Greetings from Alberta’s energy transition corridor, Canada’s potential green power hotspot

BluEarth Renewables Burdett Solar Facility Project, County of Forty Mile, Burdett, Alta. Sheep hide from the sun on October 4, near the settlement ofGuillaume Nolet / The Globe and Mail

Hello from the sharp southwest corner of Alberta, an impressive site for wind energy since the 1990s. Jeffrey Jones explores the province’s growing energy transition corridor, which includes 17 projects generating 1,032 megawatts, while following the recently completed Burdett Solar Farm facility developed by BluEarth Renewables Inc. These investments made the province known as the country for a long time. Also concentrate green energy hot spot.


A doctor on a mission to turn the tide on Canada’s deep health care crisis

Dr. Alica LaFontaine is the head of the influential Canadian Medical Association.

The stakes for Alika Lafontaine — and the rest of the country — couldn’t be higher. Record-breaking wait times in emergency rooms rise, health care workers say they’ve reached their breaking point and are leaving the profession, and millions of Canadians can’t find a family doctor and lack access to basic medical care when they don’t. In an emergency room or walk-in clinic. For the new president of the Canadian Medical Association, the mission couldn’t be clearer: Now is the time to make real, concrete changes to systems that political leaders have touted for decades.

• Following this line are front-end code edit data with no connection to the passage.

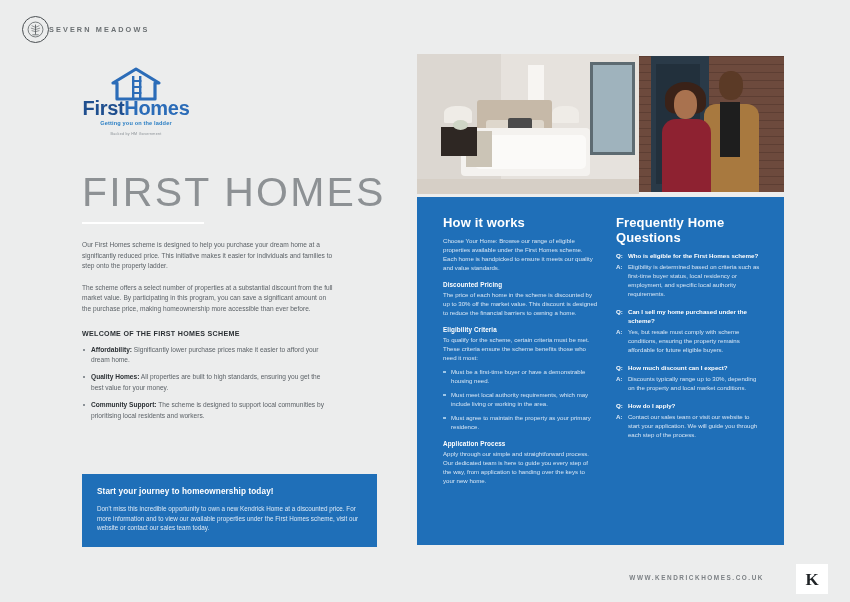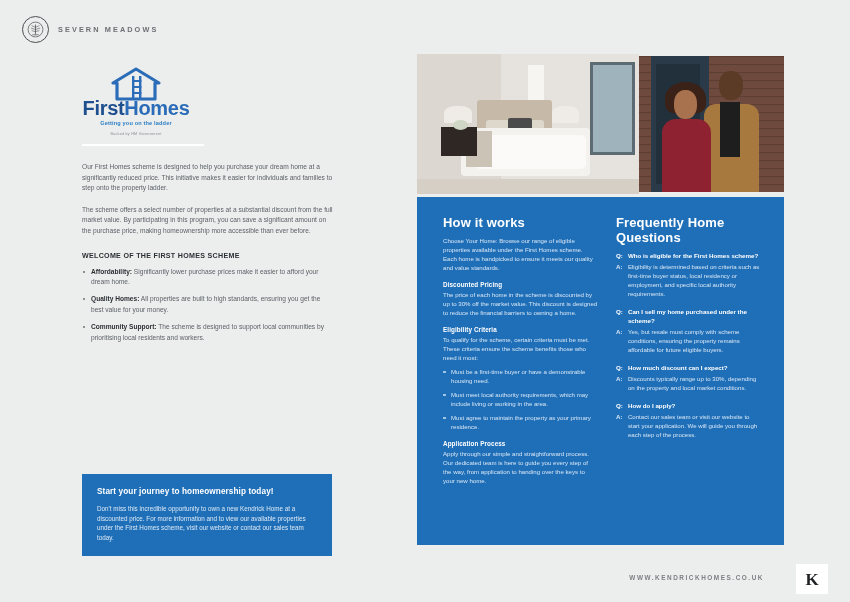"SEVERN MEADOWS" .brandbar { gap: 9px -> none }
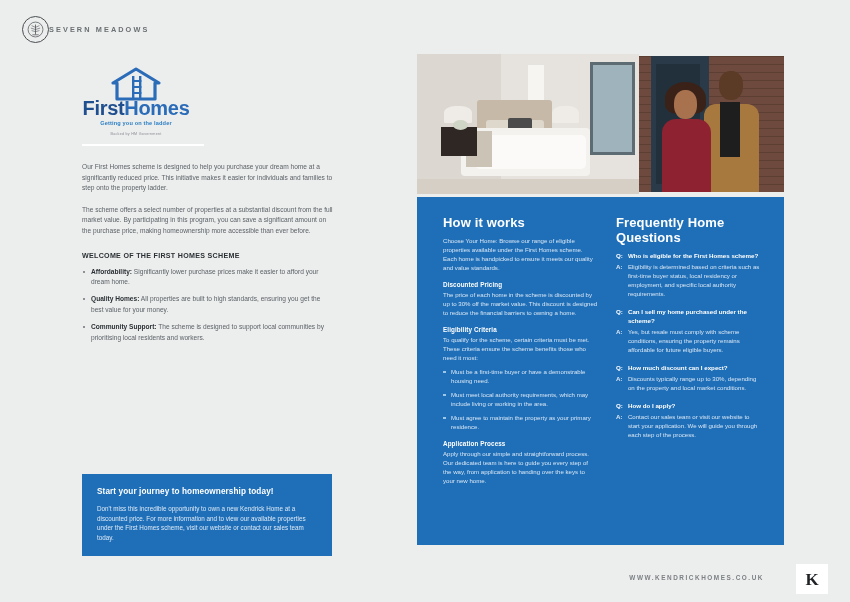"FIRST HOMES" div.bigtitle { html: none -> <div>FIRST HOMES</div> }
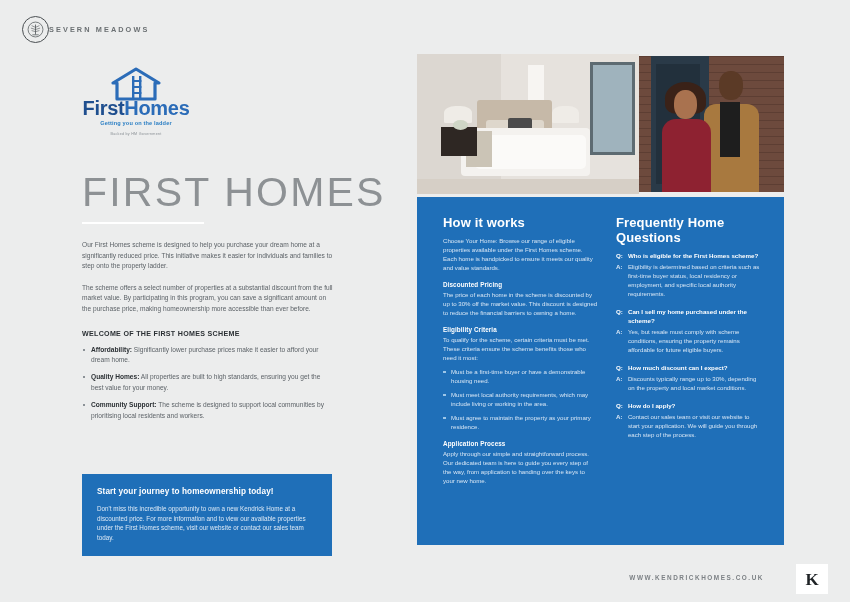"Start your journey to homeownership" .cta { width: 250px -> 295px }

Opinion: The Fall of the Liberal Empire

The Liberal Party was once called “Canada’s natural governing party” – and not without merit. For much of the 20th century, it was the most successful democratic party in the world: it won more elections and stayed in office longer than any other. But for a party that has won three consecutive elections, it has been in decline for decades, argues Geoffrey Simpson. Under Justin Trudeau, he writes, the party has drifted away from its historical moorings — and it is paying political consequences as some of its historical support is lost.

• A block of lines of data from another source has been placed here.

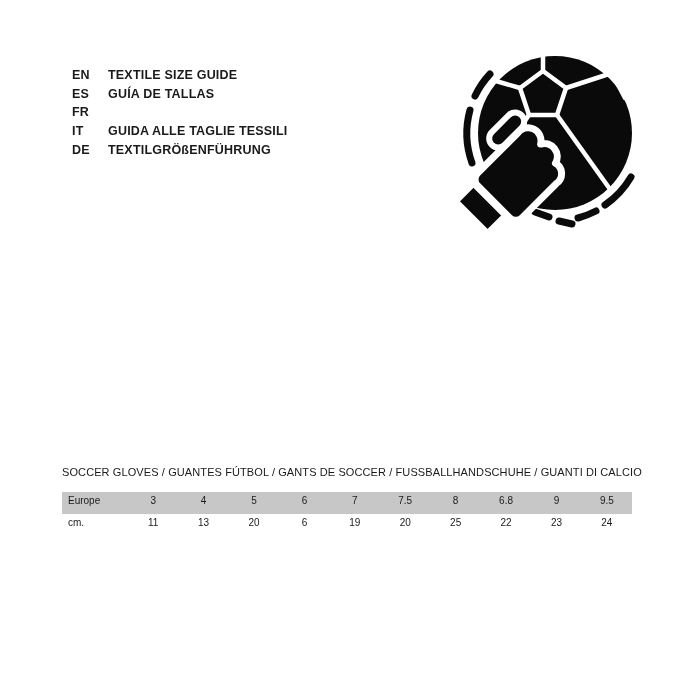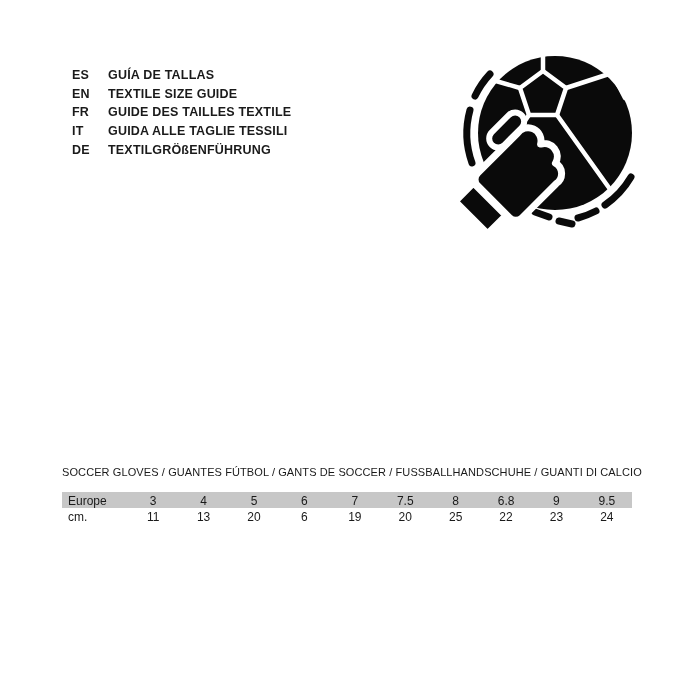"ES" div.lang-row { order: before "EN" -> after "EN" }
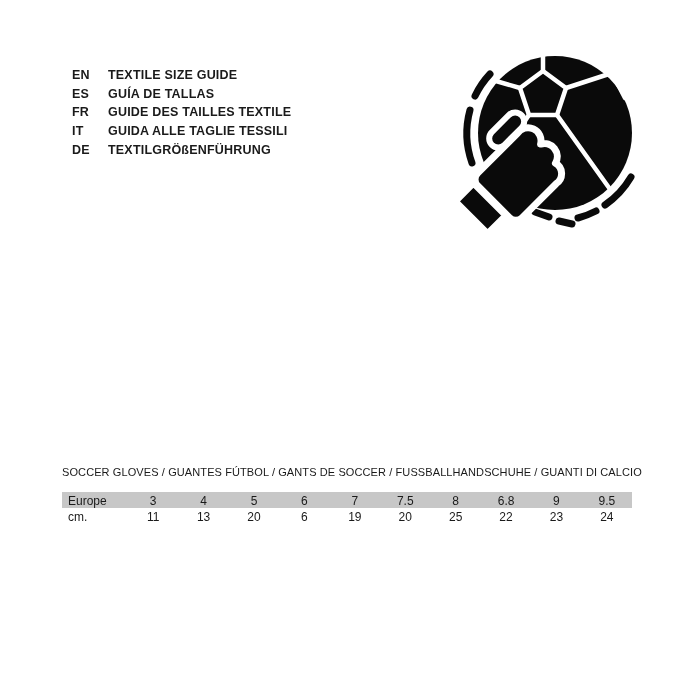"GUIDE DES TAILLES TEXTILE" span.lang-label { html: <span>GUIDE DES TAILLES TEXTILE</span> -> none }
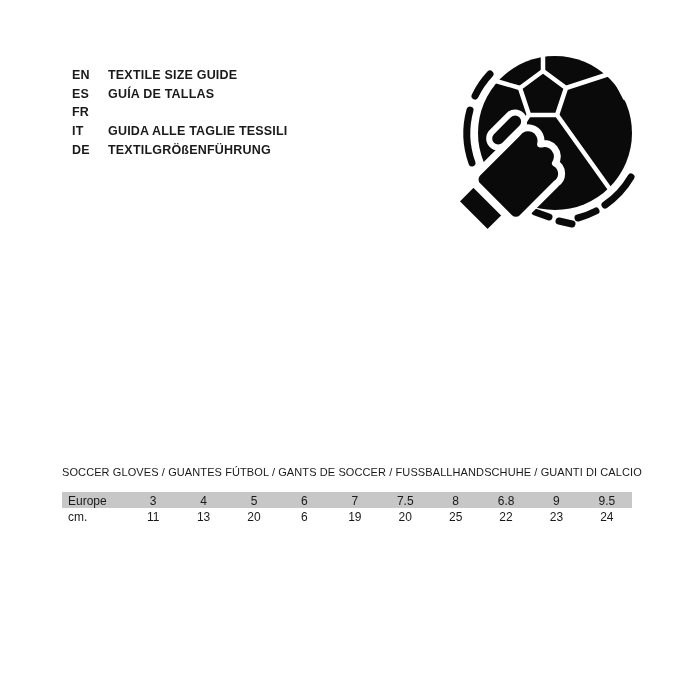"Europe" .trow { font-size: 12px -> 10px; height: 16px -> 22px }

Meet Canadians looking for an audience catering to America’s far right

Steven Crowder speaks against Governor Gretchen Whitmer at the Michigan State Capitol in Lansing, Michigan on October 2, 2020.Nicole Hester / The Canadian Press

Conservative Canadians have a long history of influence in the United States—which, more recently, has been shifting to the right. Some have quietly become top contributors to online forums for right-wing extremism. Canada has also become a haven for such ideas. Researchers have counted about 300 active right-wing extremist groups in the country, compared with about 1,000 in the U.S., where the population is about 10 times larger.

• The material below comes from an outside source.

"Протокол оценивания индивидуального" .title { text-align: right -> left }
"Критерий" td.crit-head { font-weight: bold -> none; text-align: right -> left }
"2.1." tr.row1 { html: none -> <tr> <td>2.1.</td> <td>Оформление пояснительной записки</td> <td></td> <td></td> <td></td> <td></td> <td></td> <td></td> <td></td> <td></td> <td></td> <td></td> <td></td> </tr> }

Want to live life to the fullest? Then we have to start talking about death

Illustrated by Jaimie Shelton

The prospect of dying is terrifying. But for those who are part of the growing “death positivity” movement, it’s not so scary that they can’t talk about it, laugh or even joke about it over drinks or dinner. Adherents say death cafes are the only way for society to normalize the process and grapple with the kind of weighty stuff we all need to ponder — before it’s too late.


He the North: Masai Ujiri is the real MVP of the Toronto Raptors

Under Masai Ujiri, the Raptors have won more than ever in franchise history.Anthony Gebrehiwot / The Globe and Mail

Masai Ujiri is the face of the Toronto Raptors franchise. After all, he was the architect behind the team’s first NBA championship. He’s the executive who saw a “gold mine” in a franchise that many had dismissed as a small market. Ujiri has set the bar high for himself and his team, saying “failure is not an option”. To succeed as a team, he says, there can be no barriers between business relationships and friendships.


The scary truth about the bloody business that will scare you silly

Filmmaker Tee West returns with Pearl, the next chapter in the twisted world of X.Courtesy of A24

While the rest of Hollywood has spent the last 10 months anxiously worrying about the state of many commodities—blockbusters, mid-budget adult dramas, children’s movies, big-screen comedies, the whole business of making and releasing movies. , indeed – the horror industry is over there in a creepy corner, smiling. Panic is spreading. But has it come to the rescue of the film business in its most desperate hour?